China Diduga Bobol Email Staf Komite Parlemen AS, Operasi Salt Typhoon Jadi Sorotan Intelijen

China diduga kuat membobol sistem email yang digunakan oleh staf sejumlah komite strategis di parlemen Amerika Serikat (AS). Aksi ini merupakan bagian dari operasi spionase siber yang dikenal dengan nama Salt Typhoon, demikian laporan Financial Times yang dikutip Reuters pada Kamis, 8 Januari 2026.

Peretas yang diyakini terafiliasi dengan China berhasil mengakses email staf Komite China di parlemen AS, serta para ajudan di komite yang membidangi urusan luar negeri, intelijen, dan angkatan bersenjata. Serangan ini dilaporkan terjadi pada Desember 2025. Namun, belum dapat dipastikan apakah email para anggota parlemen juga turut terdampak.

Temukan artikel informatif lainnya melalui Mureks. mureks.co.id

Hingga berita ini diturunkan, laporan tersebut belum dapat diverifikasi secara independen. Gedung Putih belum memberikan komentar resmi. Kedutaan Besar China di Washington, Kementerian Luar Negeri China, serta keempat komite parlemen AS yang disebutkan juga belum merespons permintaan konfirmasi.

Insiden ini bukan yang pertama kali. Pada November 2025, pejabat pengawas keamanan Senat AS melaporkan adanya insiden siber yang berpotensi membuka akses peretas ke komunikasi antara Congressional Budget Office (lembaga nonpartisan penyedia data keuangan bagi anggota parlemen) dengan sejumlah kantor Senat.

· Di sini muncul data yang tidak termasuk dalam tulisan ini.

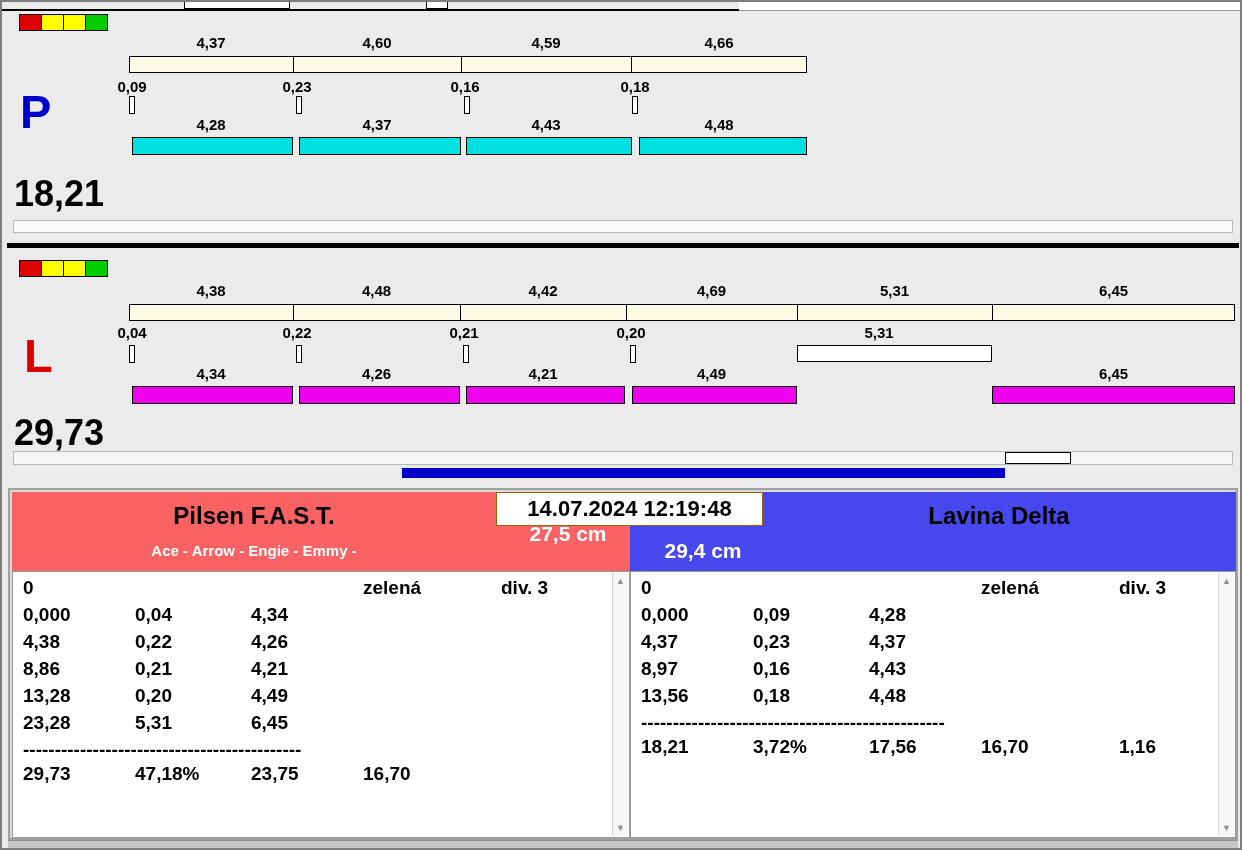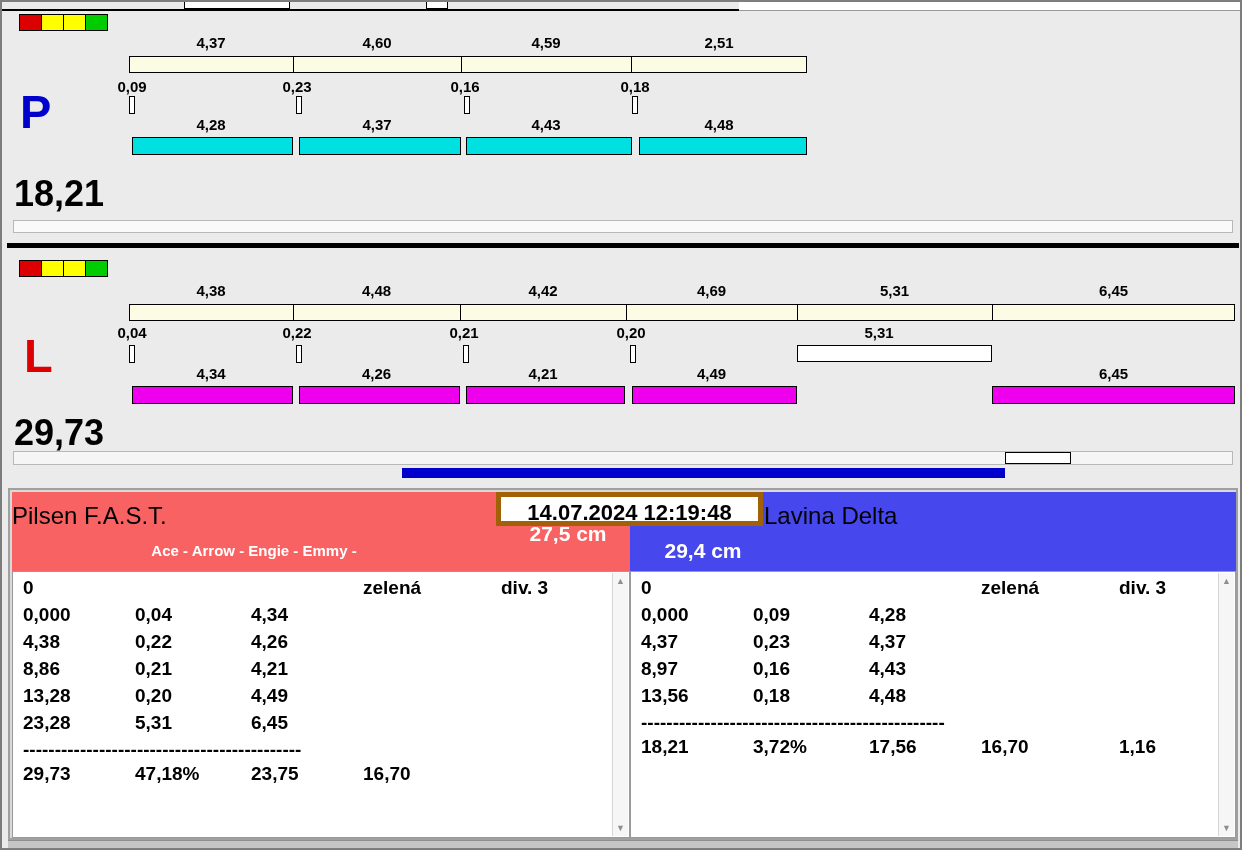--- a/index.html
+++ b/index.html
@@ -56,7 +56,7 @@
   <span class="lbl" style="left:127px; top:32px; width:164px;">4,37</span>
   <span class="lbl" style="left:291px; top:32px; width:168px;">4,60</span>
   <span class="lbl" style="left:459px; top:32px; width:170px;">4,59</span>
-  <span class="lbl" style="left:629px; top:32px; width:176px;">2,51</span>
+  <span class="lbl" style="left:629px; top:32px; width:176px;">4,66</span>
 
   <div class="bar" style="left: 127px; top: 54px; width: 678px; height: 17px; background-color: rgb(252, 251, 228);"></div>
   <div class="vdiv" style="left:291px; top:54px; height:17px;"></div>

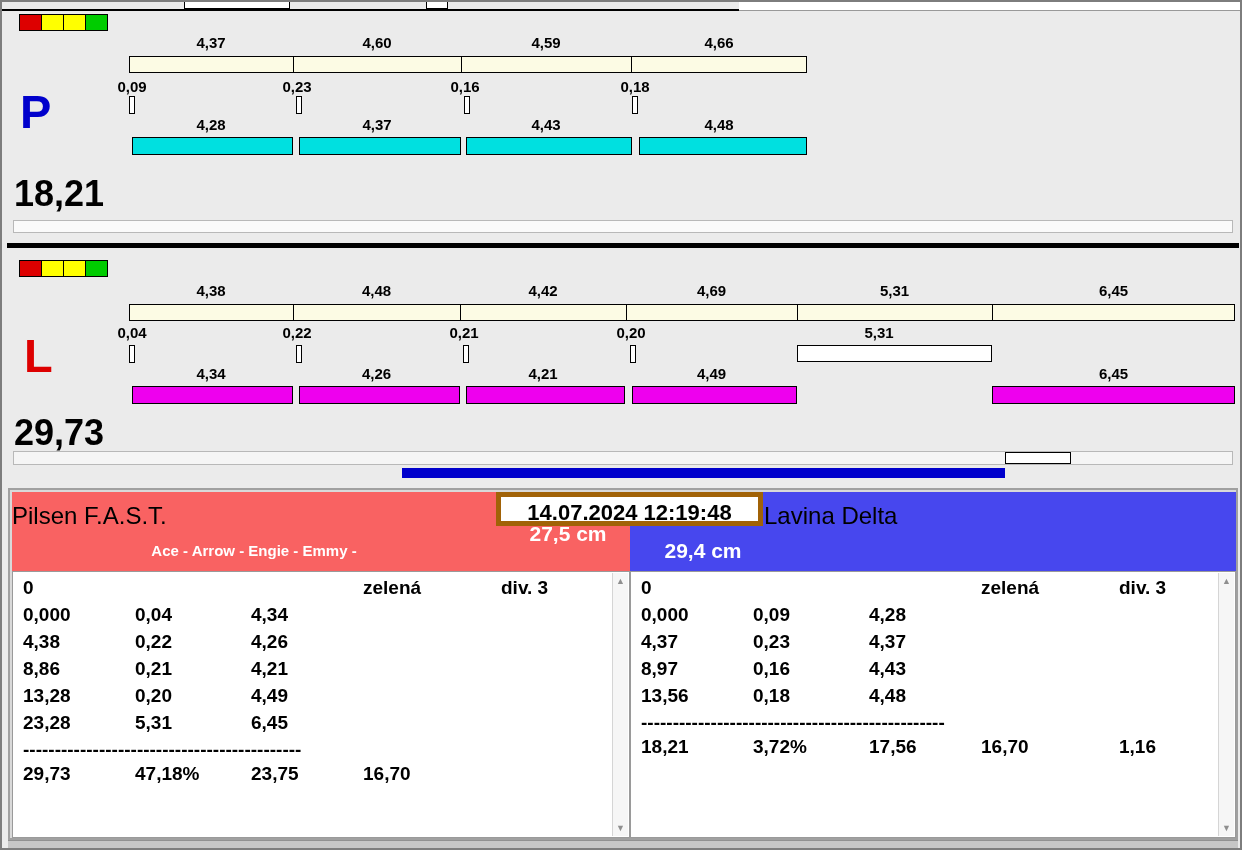--- a/index.html
+++ b/index.html
@@ -24,7 +24,7 @@
   .progress { position:absolute; }
   .light { display:inline-block; width:23px; height:17px; border:1px solid #000; margin-right:-1px; }
   .header { position:absolute; }
-  .team-title { position:absolute; font-size:24px; font-weight:normal; color:#000; white-space:nowrap; }
+  .team-title { position:absolute; text-align:center; font-size:24px; font-weight:bold; color:#000; white-space:nowrap; }
   .team-members { position:absolute; text-align:center; font-size:15px; font-weight:bold; color:#fff; white-space:nowrap; }
   .team-height { position:absolute; text-align:center; font-size:21px; font-weight:bold; color:#fff; white-space:nowrap; }
   .datetime-box { position:absolute; background:#fff; border:5px solid #a16207; font-size:22px; font-weight:bold;

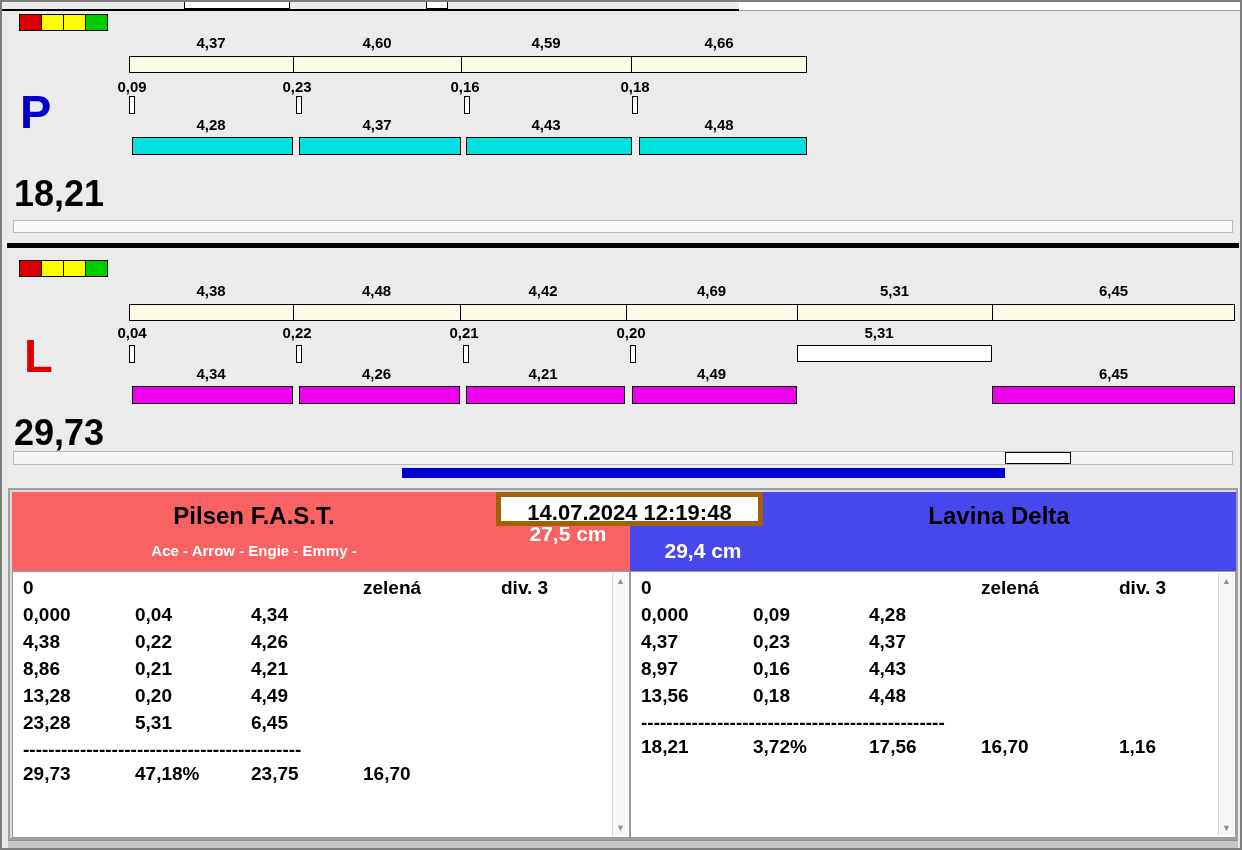--- a/index.html
+++ b/index.html
@@ -27,7 +27,7 @@
   .team-title { position:absolute; text-align:center; font-size:24px; font-weight:bold; color:#000; white-space:nowrap; }
   .team-members { position:absolute; text-align:center; font-size:15px; font-weight:bold; color:#fff; white-space:nowrap; }
   .team-height { position:absolute; text-align:center; font-size:21px; font-weight:bold; color:#fff; white-space:nowrap; }
-  .datetime-box { position:absolute; background:#fff; border:5px solid #a16207; font-size:22px; font-weight:bold;
+  .datetime-box { position:absolute; background:#fff; border:1px solid #a16207; font-size:22px; font-weight:bold;
     text-align:center; line-height:32px; z-index:5; }
   .tbl { position:absolute; background:#fff; border:1px solid #9a9a9a; }
   .tbl-content { position:absolute; left:0; top:5px; right:18px; bottom:4px; overflow:hidden; font-size:19px; font-weight:bold; }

Kasus Salt Typhoon telah lama menjadi perhatian serius komunitas intelijen AS. Mureks mencatat bahwa kelompok peretas ini juga dituding pernah menyadap percakapan sejumlah tokoh politik dan pejabat pemerintah AS. Menurut laporan Reuters, pejabat AS menilai kelompok tersebut tengah mempersiapkan diri untuk melumpuhkan infrastruktur penting AS jika terjadi konflik dengan China.

Beijing sendiri berulang kali membantah keterlibatannya dalam serangan siber tersebut. Meski demikian, pada awal tahun 2025, AS telah menjatuhkan sanksi kepada seorang peretas bernama Yin Kecheng serta perusahaan keamanan siber Sichuan Juxinhe Network Technology, yang dituding terlibat dalam operasi Salt Typhoon.